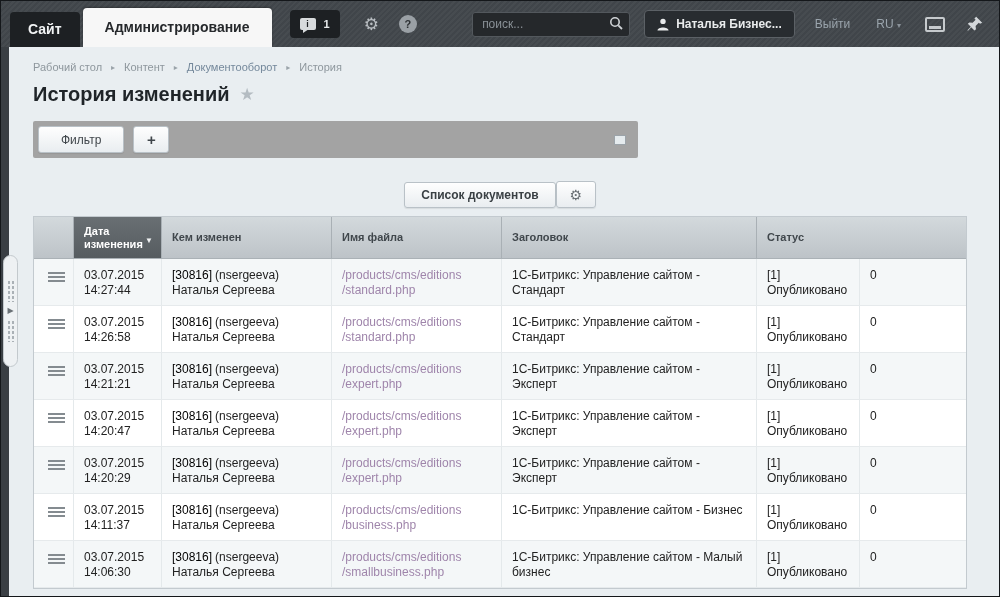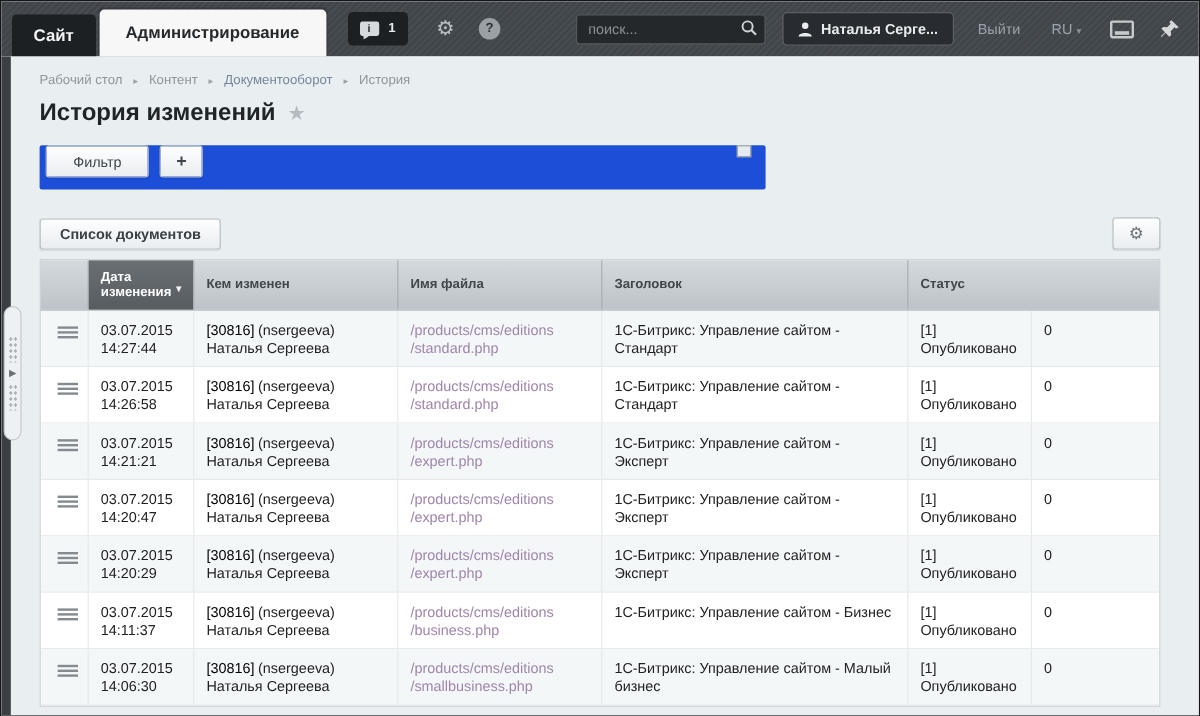--- a/index.html
+++ b/index.html
@@ -56,30 +56,30 @@
 
   .main { padding:0 32px 0 32px; }
   .breadcrumb { padding-top:14px; font-size:11px; color:#8e979d; display:flex; align-items:center; }
   .breadcrumb .bc-item { cursor:pointer; }
   .breadcrumb .bc-link { color:#74889b; }
   .breadcrumb .sep { margin:0 9px; color:#9aa3a9; font-size:8px; }
   .titlebar { margin-top:10px; display:flex; align-items:center; }
   .page-title { font-size:20px; font-weight:bold; color:#1f2428; }
   .fav-star { margin-left:10px; color:#b4bcc2; font-size:17px; cursor:pointer; }
 
-  .filter-panel { margin-top:15px; width:605px; height:37px; background:#1d4ed8; border-radius:2px;
-                  display:flex; align-items:flex-start; padding:0 12px 0 5px; }
+  .filter-panel { margin-top:15px; width:605px; height:37px; background:#a3a3a3; border-radius:2px;
+                  display:flex; align-items:center; padding:0 12px 0 5px; }
   .btn { background:linear-gradient(#fefefe,#e9edf0); border:1px solid #b9c1c7; border-radius:3px;
          box-shadow:0 1px 1px rgba(0,0,0,.08); color:#40464b; font-size:12px; cursor:pointer;
          font-family:"Liberation Sans","DejaVu Sans",sans-serif; }
   .filter-btn { height:27px; padding:0 22px; }
   .plus-btn { height:27px; width:36px; margin-left:9px; font-size:15px; font-weight:bold; }
   .filter-sq { margin-left:auto; width:12px; height:10px; border:1px solid #9ba3a9; background:#e5ebee; cursor:pointer; }
 
-  .listbar { margin-top:23px; display:flex; align-items:flex-end; justify-content:space-between; }
+  .listbar { margin-top:23px; display:flex; align-items:flex-end; justify-content:center; }
   .list-tab { height:26px; padding:0 16px; font-weight:bold; color:#3a4044; }
   .grid-gear { height:27px; width:40px; font-size:14px; color:#6a7075; }
 
   
   .grid { margin-top:8px; background:#fff; border:1px solid #c3cacf; }
   .thead { display:flex; height:42px; background:linear-gradient(#d3d9dc,#bdc3c8);
            border-bottom:1px solid #aab1b6; }
   .th { font-size:11px; font-weight:bold; color:#40474c; padding:7px 10px; line-height:13px;
         border-right:1px solid #a9b0b5; display:flex; align-items:center; cursor:pointer; }
   .th:last-child { border-right:none; }
@@ -122,21 +122,21 @@
       <svg class="search-ico" width="15" height="15" viewBox="0 0 15 15">
         <circle cx="6" cy="6" r="4.2" fill="none" stroke="#cfd3d6" stroke-width="1.6"></circle>
         <line x1="9.3" y1="9.3" x2="13" y2="13" stroke="#cfd3d6" stroke-width="1.8"></line>
       </svg>
     </div>
     <div class="userbtn">
       <svg width="12" height="13" viewBox="0 0 12 13">
         <circle cx="6" cy="3.4" r="2.7" fill="#e9ebec"></circle>
         <path d="M0.5 12.5 C0.5 8.6 11.5 8.6 11.5 12.5 Z" fill="#e9ebec"></path>
       </svg>
-      <span>Наталья Серге...</span>
+      <span>Наталья Бизнес...</span>
     </div>
     <span class="logout">Выйти</span>
     <span class="lang"><span>RU</span> <span class="caret">▾</span></span>
     <span class="monitor">
         <i></i>
       </span>
     <svg class="pin" width="16" height="16" viewBox="0 0 16 16">
       <path d="M9.2 0.8 L15.2 6.8 L13 7.8 L11.8 6.8 L8.6 10 L9 13.2 L7.4 14.6 L4.2 11.2 L1 14.8 L0.4 14.2 L3.8 10.8 L0.8 7.8 L2.4 6.4 L5.6 6.8 L8.6 3.8 L7.4 2.4 Z" fill="#d4d8db"></path>
     </svg>
   </header>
+-------+
◆ **ASSIGNMENT**
Copy out the entries verbatim and leave the images out.

◆ **ANSWER BOX**
--- a/index.html
+++ b/index.html
@@ -56,30 +56,30 @@
 
   .main { padding:0 32px 0 32px; }
   .breadcrumb { padding-top:14px; font-size:11px; color:#8e979d; display:flex; align-items:center; }
   .breadcrumb .bc-item { cursor:pointer; }
   .breadcrumb .bc-link { color:#74889b; }
   .breadcrumb .sep { margin:0 9px; color:#9aa3a9; font-size:8px; }
   .titlebar { margin-top:10px; display:flex; align-items:center; }
   .page-title { font-size:20px; font-weight:bold; color:#1f2428; }
   .fav-star { margin-left:10px; color:#b4bcc2; font-size:17px; cursor:pointer; }
 
-  .filter-panel { margin-top:15px; width:605px; height:37px; background:#1d4ed8; border-radius:2px;
-                  display:flex; align-items:flex-start; padding:0 12px 0 5px; }
+  .filter-panel { margin-top:15px; width:605px; height:37px; background:#a3a3a3; border-radius:2px;
+                  display:flex; align-items:center; padding:0 12px 0 5px; }
   .btn { background:linear-gradient(#fefefe,#e9edf0); border:1px solid #b9c1c7; border-radius:3px;
          box-shadow:0 1px 1px rgba(0,0,0,.08); color:#40464b; font-size:12px; cursor:pointer;
          font-family:"Liberation Sans","DejaVu Sans",sans-serif; }
   .filter-btn { height:27px; padding:0 22px; }
   .plus-btn { height:27px; width:36px; margin-left:9px; font-size:15px; font-weight:bold; }
   .filter-sq { margin-left:auto; width:12px; height:10px; border:1px solid #9ba3a9; background:#e5ebee; cursor:pointer; }
 
-  .listbar { margin-top:23px; display:flex; align-items:flex-end; justify-content:space-between; }
+  .listbar { margin-top:23px; display:flex; align-items:flex-end; justify-content:center; }
   .list-tab { height:26px; padding:0 16px; font-weight:bold; color:#3a4044; }
   .grid-gear { height:27px; width:40px; font-size:14px; color:#6a7075; }
 
   
   .grid { margin-top:8px; background:#fff; border:1px solid #c3cacf; }
   .thead { display:flex; height:42px; background:linear-gradient(#d3d9dc,#bdc3c8);
            border-bottom:1px solid #aab1b6; }
   .th { font-size:11px; font-weight:bold; color:#40474c; padding:7px 10px; line-height:13px;
         border-right:1px solid #a9b0b5; display:flex; align-items:center; cursor:pointer; }
   .th:last-child { border-right:none; }
@@ -122,21 +122,21 @@
       <svg class="search-ico" width="15" height="15" viewBox="0 0 15 15">
         <circle cx="6" cy="6" r="4.2" fill="none" stroke="#cfd3d6" stroke-width="1.6"></circle>
         <line x1="9.3" y1="9.3" x2="13" y2="13" stroke="#cfd3d6" stroke-width="1.8"></line>
       </svg>
     </div>
     <div class="userbtn">
       <svg width="12" height="13" viewBox="0 0 12 13">
         <circle cx="6" cy="3.4" r="2.7" fill="#e9ebec"></circle>
         <path d="M0.5 12.5 C0.5 8.6 11.5 8.6 11.5 12.5 Z" fill="#e9ebec"></path>
       </svg>
-      <span>Наталья Серге...</span>
+      <span>Наталья Бизнес...</span>
     </div>
     <span class="logout">Выйти</span>
     <span class="lang"><span>RU</span> <span class="caret">▾</span></span>
     <span class="monitor">
         <i></i>
       </span>
     <svg class="pin" width="16" height="16" viewBox="0 0 16 16">
       <path d="M9.2 0.8 L15.2 6.8 L13 7.8 L11.8 6.8 L8.6 10 L9 13.2 L7.4 14.6 L4.2 11.2 L1 14.8 L0.4 14.2 L3.8 10.8 L0.8 7.8 L2.4 6.4 L5.6 6.8 L8.6 3.8 L7.4 2.4 Z" fill="#d4d8db"></path>
     </svg>
   </header>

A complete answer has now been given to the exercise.